That’s probably why 47.7% of family owned businesses collapse after the founder dies – and that figure doesn’t include unexpected deaths of owners. That figure includes only business failures where the founder’s passing was expected to happen. Even though they knew it was coming, they still failed to adequately anticipate and plan for a way to surmount the many challenges and problems associated with business succession.

Business succession is hard to do well.

And you’re about to see ten problems that – if you don’t deal with them when you have the chance – will increase the chances of your succession failing too. If you’re looking for mistakes to avoid, you’ve come to the right place.

Pillar Wealth Management has served as the financial advisor on dozens of business sale teams, alongside investment bankers, lawyers, accountants, and other specialists. If you want to avoid having business succession problems destroy your company after the founder or current owner passes, schedule a call with one of our founding advisors, Hutch Ashoo or Chris Snyder.

And to make sure your investments are protected, get our free guide7 Secrets to High Net Worth Investment Management, Estate, Tax and Financial Planning. This guide was written exclusively for high and ultra high net worth families who have $5 million to $500 million in liquid assets. It’s filled with mistakes to avoid, strategies to utilize, insights about why so many financial advisors fail to deliver the financial serenity every ultra high net worth person wants, and so much more.

Now, here are ten business succession problems that can derail even the most stable and profitable family-owned business enterprise when the owner attempts to transfer it to the next generation.

1. Business Succession Pushes Good People Out

When succession happens and ownership stays within the family, this process can cause disappointments, resentments, and grudges that have festered for many years to come to the surface. And that doesn’t apply just to the family.

If other people on your company’s leadership team don’t like what they see happening in the succession of your business, and don’t feel like their voices are being heard, they might jump ship. And that’s bad, because if the success of your business has happened in part because of these great people working at the leadership level, the business can start to struggle afterward, even if the succession itself feels like a win at first.

Plus, if the new owners do things differently than the previous owner, it might ruffle the feathers of some influential members of your team.

Make sure you are listening to anyone who has a stake in the outcome of your succession – not just the new ownership team. Make sure people who have helped build, grow, and sustain the company are heard. Give them a voice at the table. Seek to understand their perspective. You don’t want to lose your best people right after the ownership transfers.

2. New Owner Is Unprepared after Business Succession

One of the biggest problems with passing business ownership within the family is that, many times, the new owner lacks experience. If they’ve grown up in the business, that likely means they couldn’t be fired, since most parents would never fire their own kids. Other employees treated them differently. So did customers if they knew this was the son or daughter of the owner.

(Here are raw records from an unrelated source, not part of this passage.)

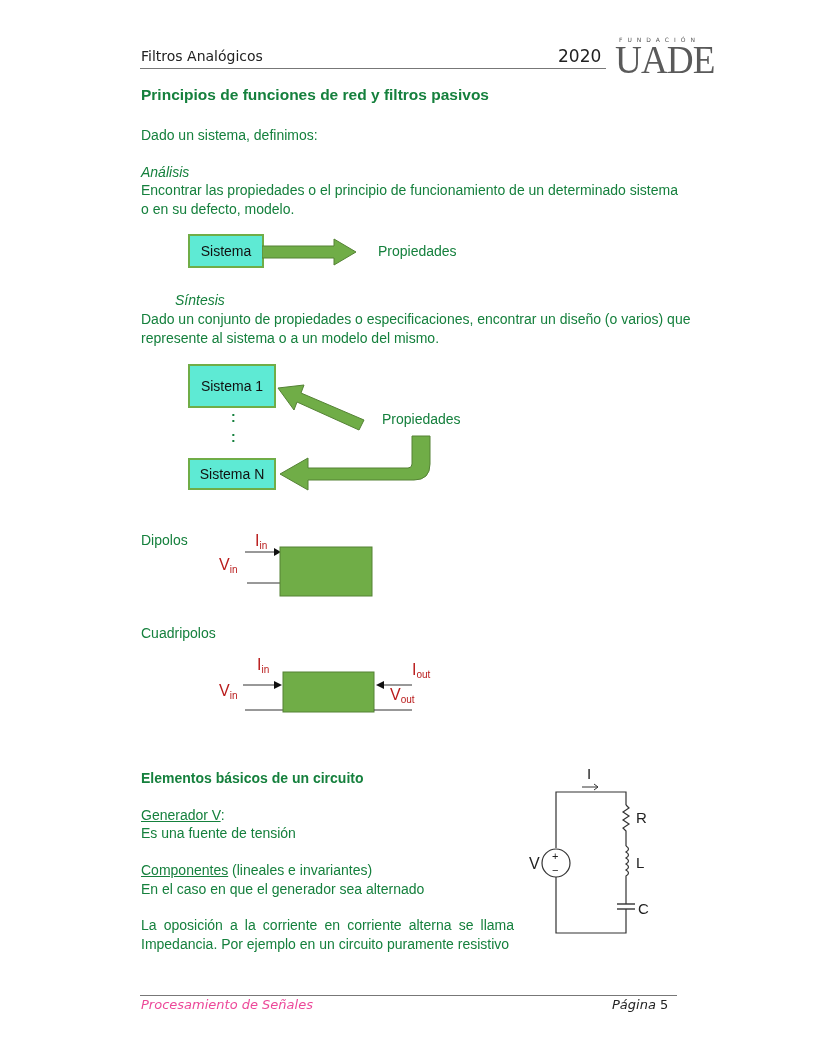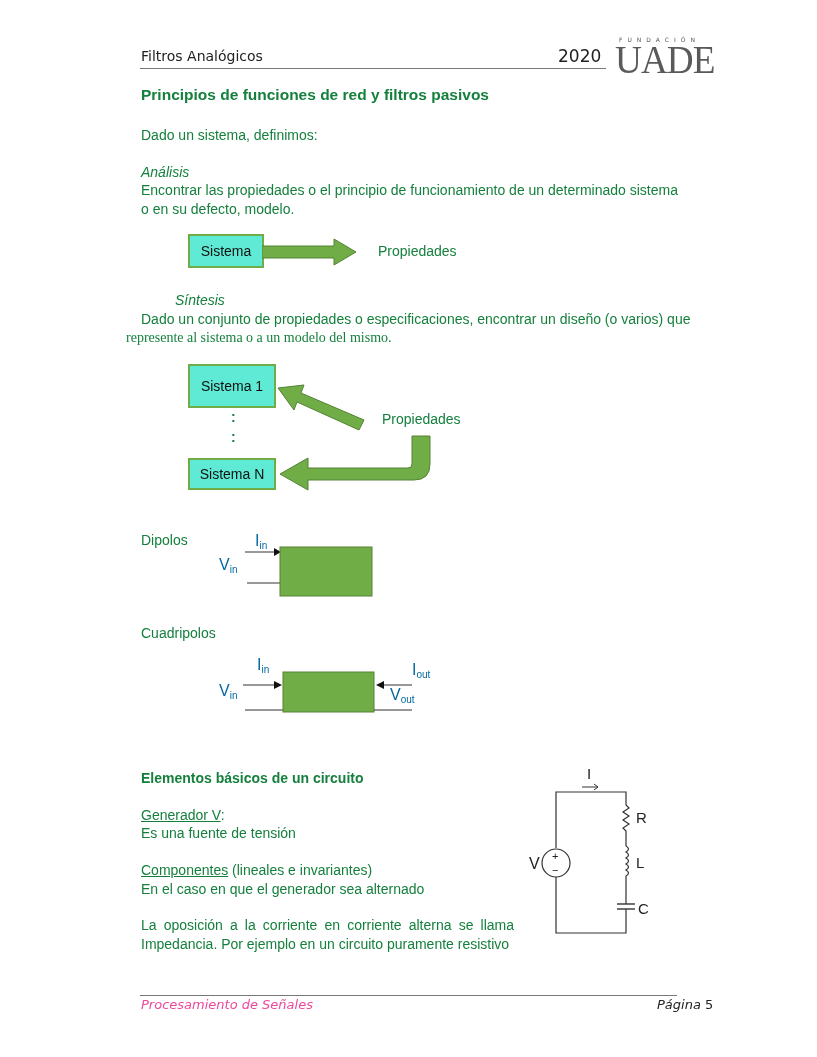"represente al sistema o a" div.abs { font-family: Liberation Serif, serif -> none; left: 126px -> 141px }
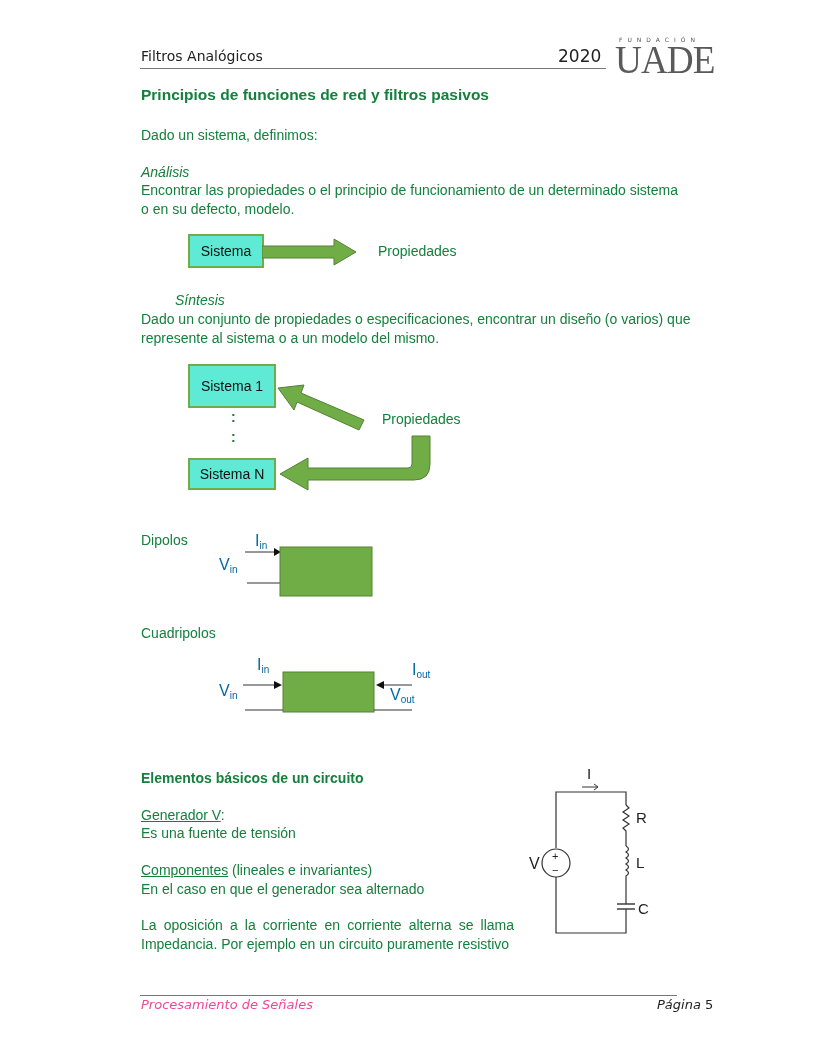"Iin" .lbl { color: #0369a1 -> #b91c1c }
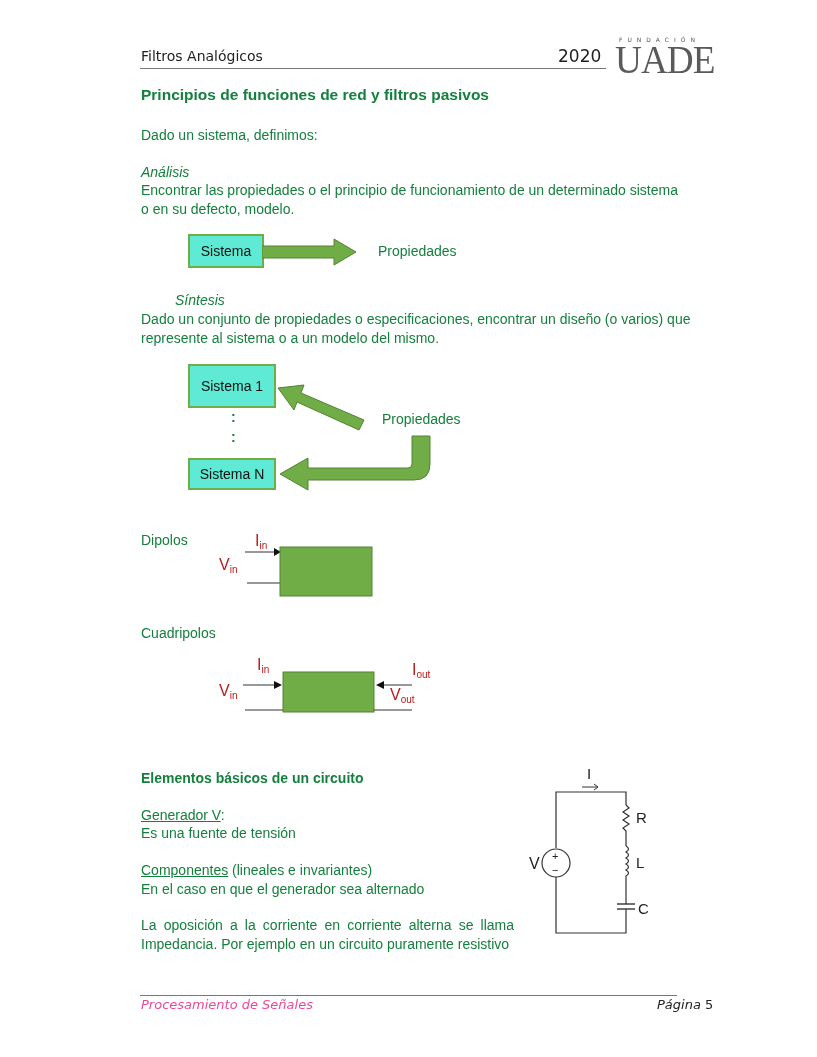"Página 5" .ftr-right { margin-left: 45px -> none }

That kind of protection prevented them from facing true adversity in business. They didn’t have as much at stake. They haven’t experienced real risk of failure when making decisions, trying new ideas, hiring the wrong person, or managing a team, because the perception will be that their parent the owner would always come in and clean up the mess, if necessary.

Thus, the new owner isn’t just unprepared and lacks grit, but they may also lack respect from other leaders, who know deep down that this person hasn’t been through the meat grinder. They know this person never would have been hired if they weren’t a relative of the owner.

What can do you to give your expected business successor the experience they need to succeed as the owner? Here are 7 ways to plan for a successful business succession.

3. Procrastination

It takes about ten years to “identify and develop a successor”, says Gallup, if you want to do it right. There is no exception for family members.

That’s why reason why starting too late in the business succession process greatly increases the chances of failure.

You need to start thinking about your succession plan years, if not decades, before you intend for it to actually happen. If you have a son or daughter, or other relative, who you think has the right combination of skills and talents to lead the company, it’s almost a certainty that they aren’t actually ready for the job.

But if you start thinking about this and planning for it now, you can get them ready for when the time comes. If that time is over ten years away, you’re in great shape! Start now.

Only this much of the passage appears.